**Source records**
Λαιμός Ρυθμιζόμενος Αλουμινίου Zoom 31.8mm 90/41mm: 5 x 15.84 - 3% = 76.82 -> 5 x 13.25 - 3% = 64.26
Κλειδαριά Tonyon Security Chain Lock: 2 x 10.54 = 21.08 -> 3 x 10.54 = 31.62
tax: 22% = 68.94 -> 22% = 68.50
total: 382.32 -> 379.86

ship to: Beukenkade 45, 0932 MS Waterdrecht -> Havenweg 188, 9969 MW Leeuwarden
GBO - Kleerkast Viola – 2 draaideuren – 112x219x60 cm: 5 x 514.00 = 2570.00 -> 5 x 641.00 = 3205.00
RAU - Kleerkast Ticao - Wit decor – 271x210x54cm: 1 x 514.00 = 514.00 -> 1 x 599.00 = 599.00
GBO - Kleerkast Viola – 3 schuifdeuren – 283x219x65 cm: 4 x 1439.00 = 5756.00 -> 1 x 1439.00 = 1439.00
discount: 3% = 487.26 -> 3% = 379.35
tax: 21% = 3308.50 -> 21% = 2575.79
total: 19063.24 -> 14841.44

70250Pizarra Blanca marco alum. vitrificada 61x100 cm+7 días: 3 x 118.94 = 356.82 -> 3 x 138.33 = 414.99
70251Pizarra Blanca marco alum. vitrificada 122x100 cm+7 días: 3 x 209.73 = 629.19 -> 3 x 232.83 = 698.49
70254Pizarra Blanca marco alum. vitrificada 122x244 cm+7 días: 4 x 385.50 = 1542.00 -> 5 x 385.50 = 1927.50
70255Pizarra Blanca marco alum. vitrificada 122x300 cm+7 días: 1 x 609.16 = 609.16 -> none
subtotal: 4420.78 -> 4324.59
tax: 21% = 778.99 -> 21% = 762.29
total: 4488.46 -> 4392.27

**Task objective**
All the data above should be restated in full, exactly.

**Answer for this exercise**
Λαιμός Ρυθμιζόμενος Αλουμινίου Zoom 31.8mm 90/41mm: 5 x 15.84 - 3% = 76.82 -> 5 x 13.25 - 3% = 64.26
Κλειδαριά Tonyon Security Chain Lock: 2 x 10.54 = 21.08 -> 3 x 10.54 = 31.62
tax: 22% = 68.94 -> 22% = 68.50
total: 382.32 -> 379.86

ship to: Beukenkade 45, 0932 MS Waterdrecht -> Havenweg 188, 9969 MW Leeuwarden
GBO - Kleerkast Viola – 2 draaideuren – 112x219x60 cm: 5 x 514.00 = 2570.00 -> 5 x 641.00 = 3205.00
RAU - Kleerkast Ticao - Wit decor – 271x210x54cm: 1 x 514.00 = 514.00 -> 1 x 599.00 = 599.00
GBO - Kleerkast Viola – 3 schuifdeuren – 283x219x65 cm: 4 x 1439.00 = 5756.00 -> 1 x 1439.00 = 1439.00
discount: 3% = 487.26 -> 3% = 379.35
tax: 21% = 3308.50 -> 21% = 2575.79
total: 19063.24 -> 14841.44

70250Pizarra Blanca marco alum. vitrificada 61x100 cm+7 días: 3 x 118.94 = 356.82 -> 3 x 138.33 = 414.99
70251Pizarra Blanca marco alum. vitrificada 122x100 cm+7 días: 3 x 209.73 = 629.19 -> 3 x 232.83 = 698.49
70254Pizarra Blanca marco alum. vitrificada 122x244 cm+7 días: 4 x 385.50 = 1542.00 -> 5 x 385.50 = 1927.50
70255Pizarra Blanca marco alum. vitrificada 122x300 cm+7 días: 1 x 609.16 = 609.16 -> none
subtotal: 4420.78 -> 4324.59
tax: 21% = 778.99 -> 21% = 762.29
total: 4488.46 -> 4392.27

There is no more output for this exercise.